Collection entries:
____

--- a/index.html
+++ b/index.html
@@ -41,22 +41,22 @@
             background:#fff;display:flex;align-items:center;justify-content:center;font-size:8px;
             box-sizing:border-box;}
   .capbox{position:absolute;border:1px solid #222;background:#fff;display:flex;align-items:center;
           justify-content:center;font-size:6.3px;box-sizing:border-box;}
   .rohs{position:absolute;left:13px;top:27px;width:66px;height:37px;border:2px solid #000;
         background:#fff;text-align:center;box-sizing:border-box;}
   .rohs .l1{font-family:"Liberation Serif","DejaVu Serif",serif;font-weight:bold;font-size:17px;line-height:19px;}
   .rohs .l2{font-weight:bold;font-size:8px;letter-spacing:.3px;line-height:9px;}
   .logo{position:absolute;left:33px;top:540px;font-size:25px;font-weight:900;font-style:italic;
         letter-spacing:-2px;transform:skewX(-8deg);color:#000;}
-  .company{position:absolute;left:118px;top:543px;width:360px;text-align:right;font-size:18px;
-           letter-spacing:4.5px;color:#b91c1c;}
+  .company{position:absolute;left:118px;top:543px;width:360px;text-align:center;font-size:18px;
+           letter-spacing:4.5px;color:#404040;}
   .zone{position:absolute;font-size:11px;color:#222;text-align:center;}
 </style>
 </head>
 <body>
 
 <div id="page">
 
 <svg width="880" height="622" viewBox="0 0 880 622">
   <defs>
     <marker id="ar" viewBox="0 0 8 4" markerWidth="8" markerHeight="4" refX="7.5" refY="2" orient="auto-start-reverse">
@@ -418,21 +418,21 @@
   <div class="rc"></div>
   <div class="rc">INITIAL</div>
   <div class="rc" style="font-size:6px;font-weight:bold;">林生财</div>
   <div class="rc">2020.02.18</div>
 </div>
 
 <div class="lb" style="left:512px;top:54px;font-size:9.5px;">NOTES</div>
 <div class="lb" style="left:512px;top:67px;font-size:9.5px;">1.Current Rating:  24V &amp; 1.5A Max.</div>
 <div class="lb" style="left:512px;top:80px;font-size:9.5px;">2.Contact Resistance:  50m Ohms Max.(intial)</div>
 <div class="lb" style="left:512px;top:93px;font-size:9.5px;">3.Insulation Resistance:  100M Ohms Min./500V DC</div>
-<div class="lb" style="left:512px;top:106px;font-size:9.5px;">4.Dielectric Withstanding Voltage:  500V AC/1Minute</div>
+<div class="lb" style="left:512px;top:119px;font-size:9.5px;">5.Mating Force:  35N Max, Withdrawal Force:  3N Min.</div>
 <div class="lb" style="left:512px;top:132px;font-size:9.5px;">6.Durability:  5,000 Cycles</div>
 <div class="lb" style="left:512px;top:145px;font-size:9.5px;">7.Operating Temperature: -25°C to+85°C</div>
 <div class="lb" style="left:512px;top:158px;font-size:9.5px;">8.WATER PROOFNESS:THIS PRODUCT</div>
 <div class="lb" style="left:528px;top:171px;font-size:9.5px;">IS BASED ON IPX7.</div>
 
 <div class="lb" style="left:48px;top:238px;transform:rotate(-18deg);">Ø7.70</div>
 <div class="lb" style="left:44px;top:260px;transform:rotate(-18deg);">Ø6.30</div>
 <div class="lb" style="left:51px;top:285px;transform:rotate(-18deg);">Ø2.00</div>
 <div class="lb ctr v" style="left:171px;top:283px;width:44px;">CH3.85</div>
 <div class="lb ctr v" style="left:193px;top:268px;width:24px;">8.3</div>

____

*PROBLEM TO SOLVE:* Once the line with "35N Max, Withdrawal" is located in the data above, repeat it and every later line through the end, exactly.

*TASK RESULT:*
+<div class="lb" style="left:512px;top:119px;font-size:9.5px;">5.Mating Force:  35N Max, Withdrawal Force:  3N Min.</div>
 <div class="lb" style="left:512px;top:132px;font-size:9.5px;">6.Durability:  5,000 Cycles</div>
 <div class="lb" style="left:512px;top:145px;font-size:9.5px;">7.Operating Temperature: -25°C to+85°C</div>
 <div class="lb" style="left:512px;top:158px;font-size:9.5px;">8.WATER PROOFNESS:THIS PRODUCT</div>
 <div class="lb" style="left:528px;top:171px;font-size:9.5px;">IS BASED ON IPX7.</div>
 
 <div class="lb" style="left:48px;top:238px;transform:rotate(-18deg);">Ø7.70</div>
 <div class="lb" style="left:44px;top:260px;transform:rotate(-18deg);">Ø6.30</div>
 <div class="lb" style="left:51px;top:285px;transform:rotate(-18deg);">Ø2.00</div>
 <div class="lb ctr v" style="left:171px;top:283px;width:44px;">CH3.85</div>
 <div class="lb ctr v" style="left:193px;top:268px;width:24px;">8.3</div>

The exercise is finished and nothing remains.